### TASK DIRECTIONS
Output range, inclusive: from the line containing "How Music Works | Price: 37.33 -> 37.32" to the line containing "TOTAL | Metric: 341.90 -> 377.00". Restate those lines from the data below word for word and only those.

(Revision tracking records)
********************

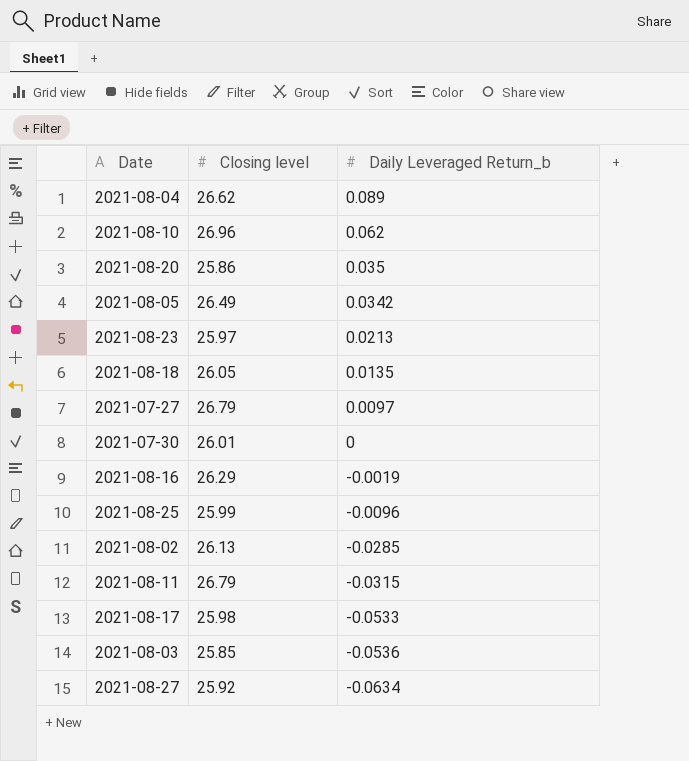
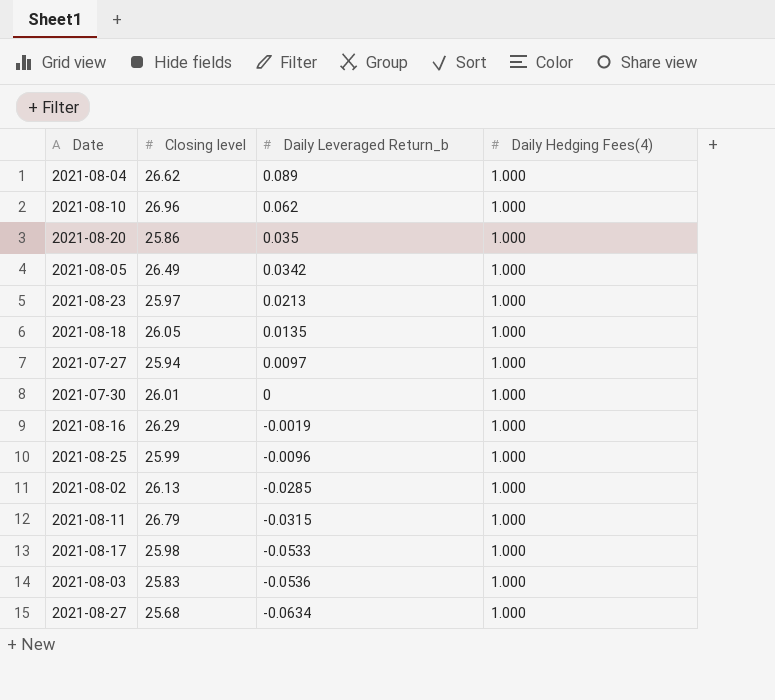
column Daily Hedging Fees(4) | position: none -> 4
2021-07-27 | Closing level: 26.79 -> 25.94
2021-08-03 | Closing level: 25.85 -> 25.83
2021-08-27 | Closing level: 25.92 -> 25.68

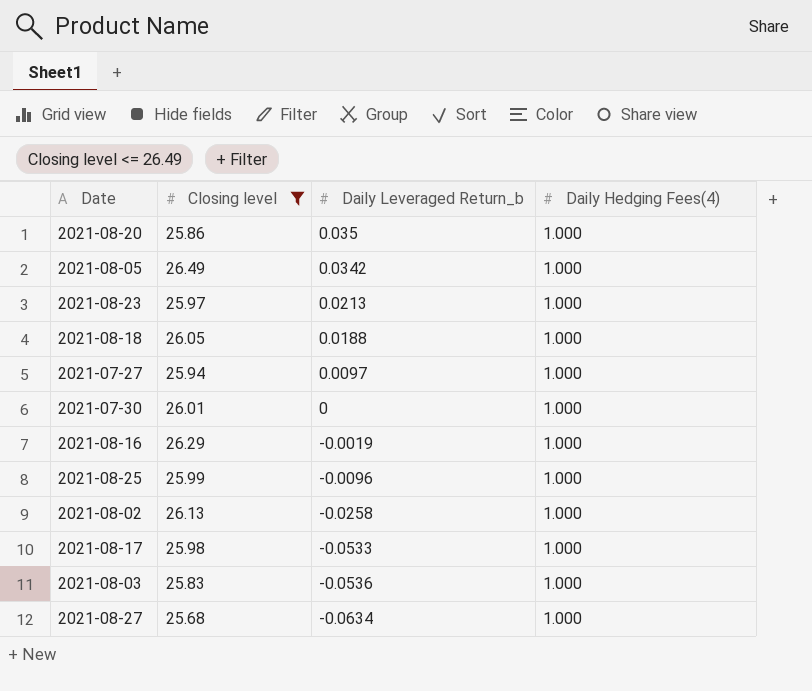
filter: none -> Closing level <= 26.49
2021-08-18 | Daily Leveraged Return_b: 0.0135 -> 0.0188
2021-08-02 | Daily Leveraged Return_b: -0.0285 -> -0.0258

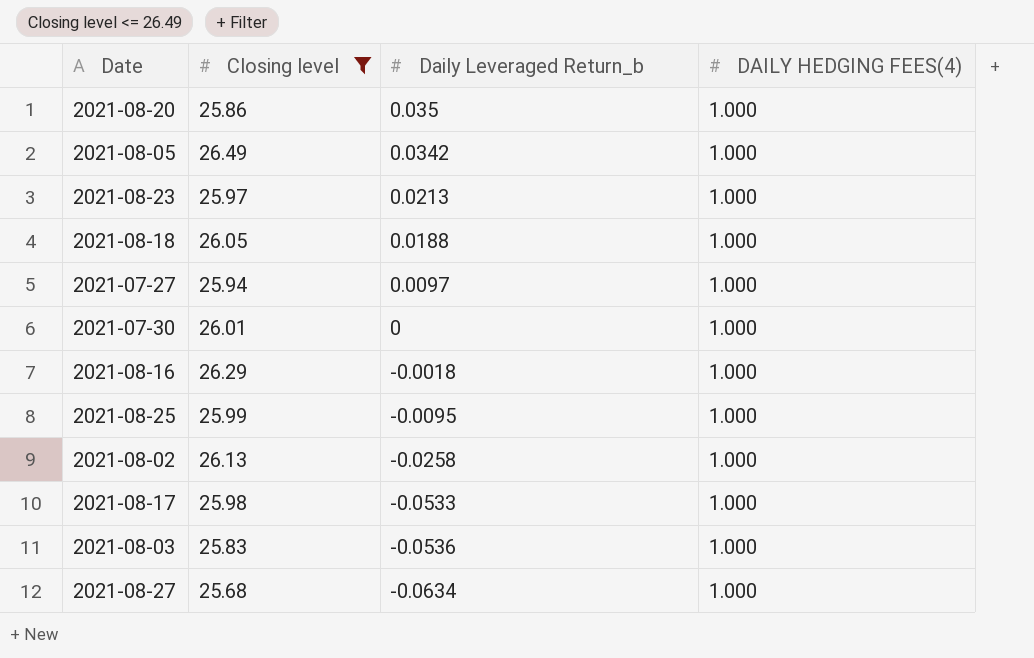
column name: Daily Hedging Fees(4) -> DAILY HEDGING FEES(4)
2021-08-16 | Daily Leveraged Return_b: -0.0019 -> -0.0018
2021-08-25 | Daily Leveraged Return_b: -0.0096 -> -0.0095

********************

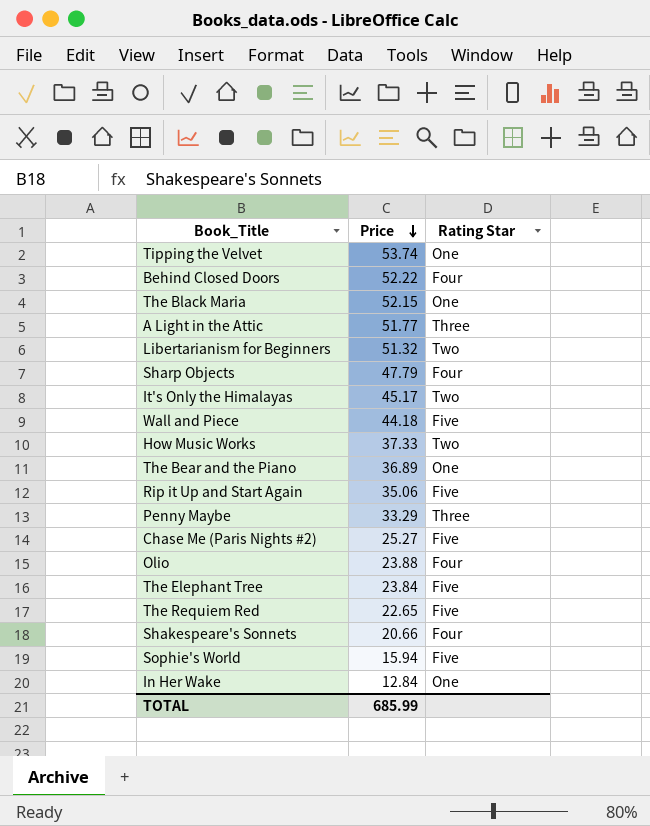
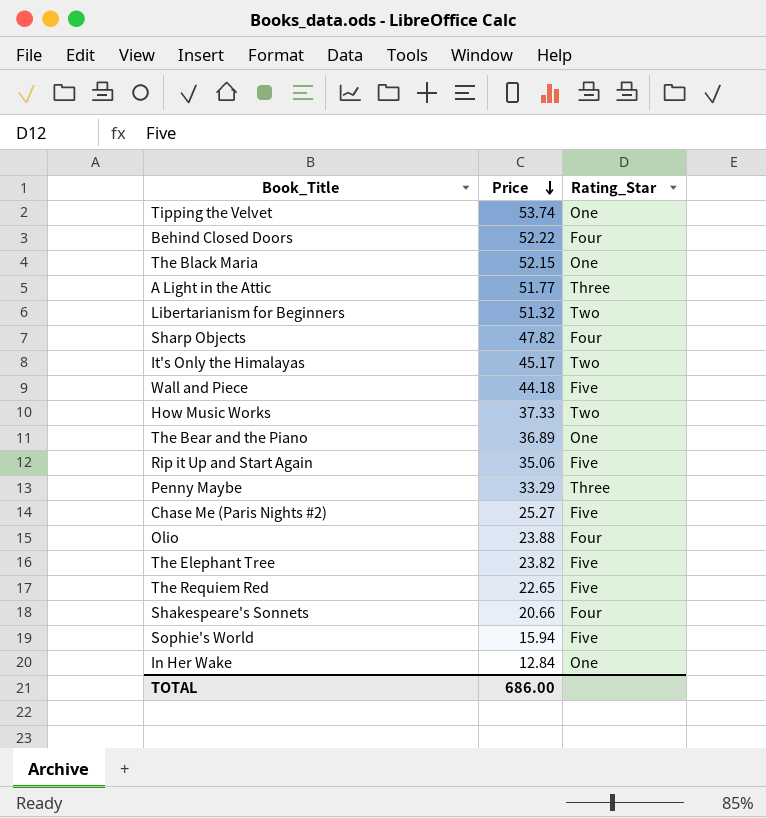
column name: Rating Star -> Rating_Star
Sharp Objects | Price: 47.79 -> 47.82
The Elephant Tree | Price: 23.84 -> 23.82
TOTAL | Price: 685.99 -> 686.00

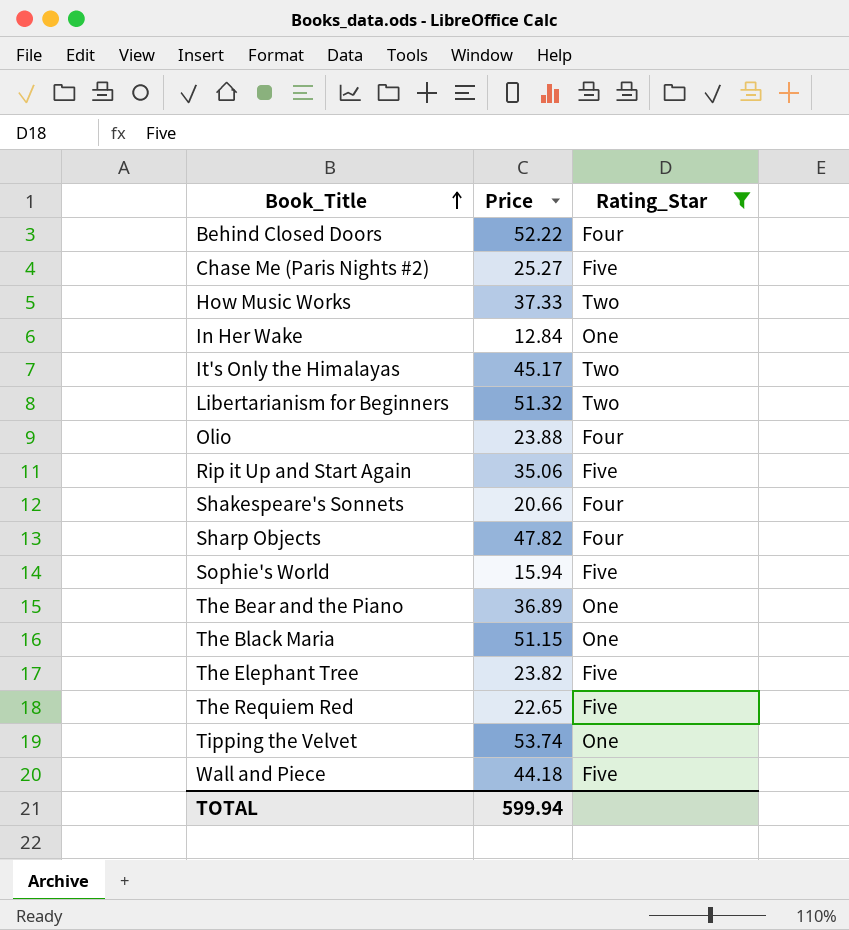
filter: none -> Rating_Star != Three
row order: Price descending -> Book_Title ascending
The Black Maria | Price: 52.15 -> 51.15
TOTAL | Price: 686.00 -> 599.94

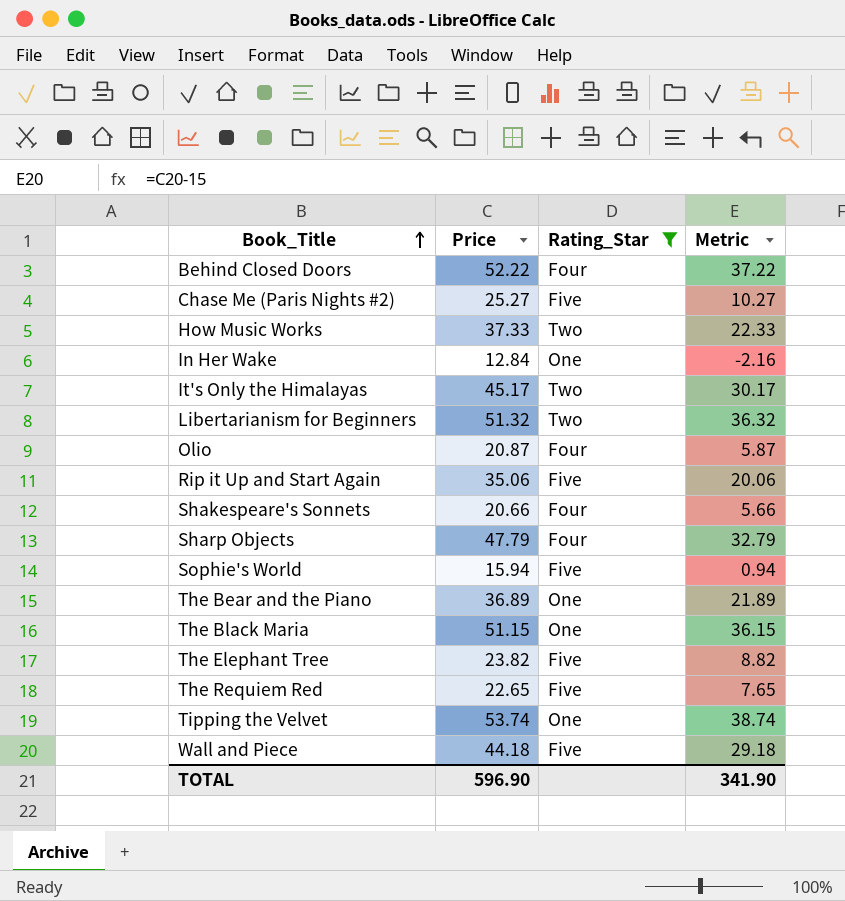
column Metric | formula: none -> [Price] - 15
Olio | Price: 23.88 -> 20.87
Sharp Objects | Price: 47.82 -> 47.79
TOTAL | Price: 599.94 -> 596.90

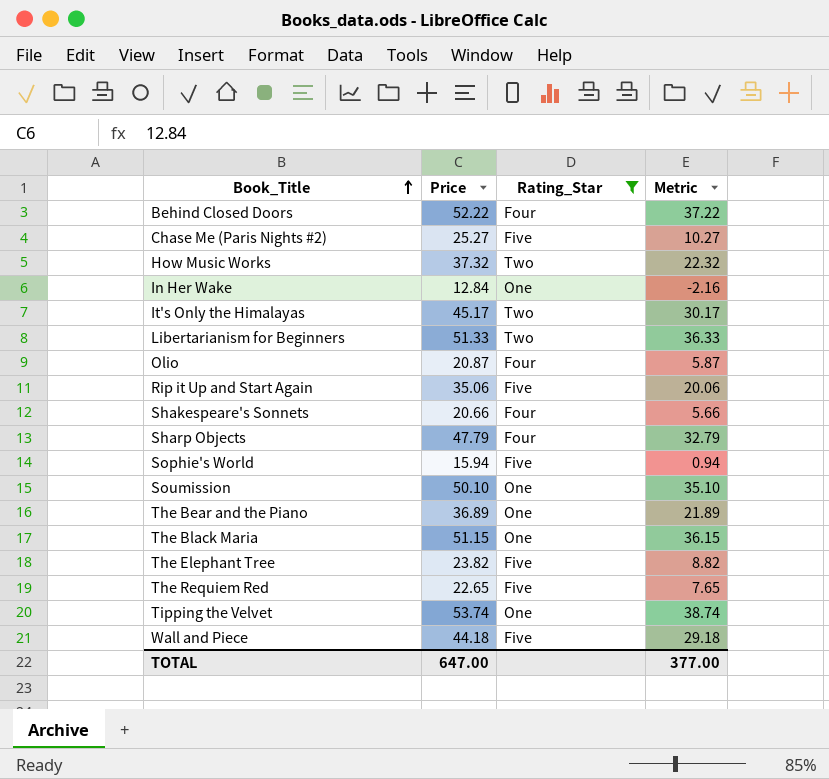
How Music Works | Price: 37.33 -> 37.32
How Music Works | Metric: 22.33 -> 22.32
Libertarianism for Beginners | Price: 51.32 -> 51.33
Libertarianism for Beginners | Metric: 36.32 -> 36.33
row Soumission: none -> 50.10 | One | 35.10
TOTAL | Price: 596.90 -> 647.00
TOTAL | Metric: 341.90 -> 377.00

********************

### WRITTEN REPLY
How Music Works | Price: 37.33 -> 37.32
How Music Works | Metric: 22.33 -> 22.32
Libertarianism for Beginners | Price: 51.32 -> 51.33
Libertarianism for Beginners | Metric: 36.32 -> 36.33
row Soumission: none -> 50.10 | One | 35.10
TOTAL | Price: 596.90 -> 647.00
TOTAL | Metric: 341.90 -> 377.00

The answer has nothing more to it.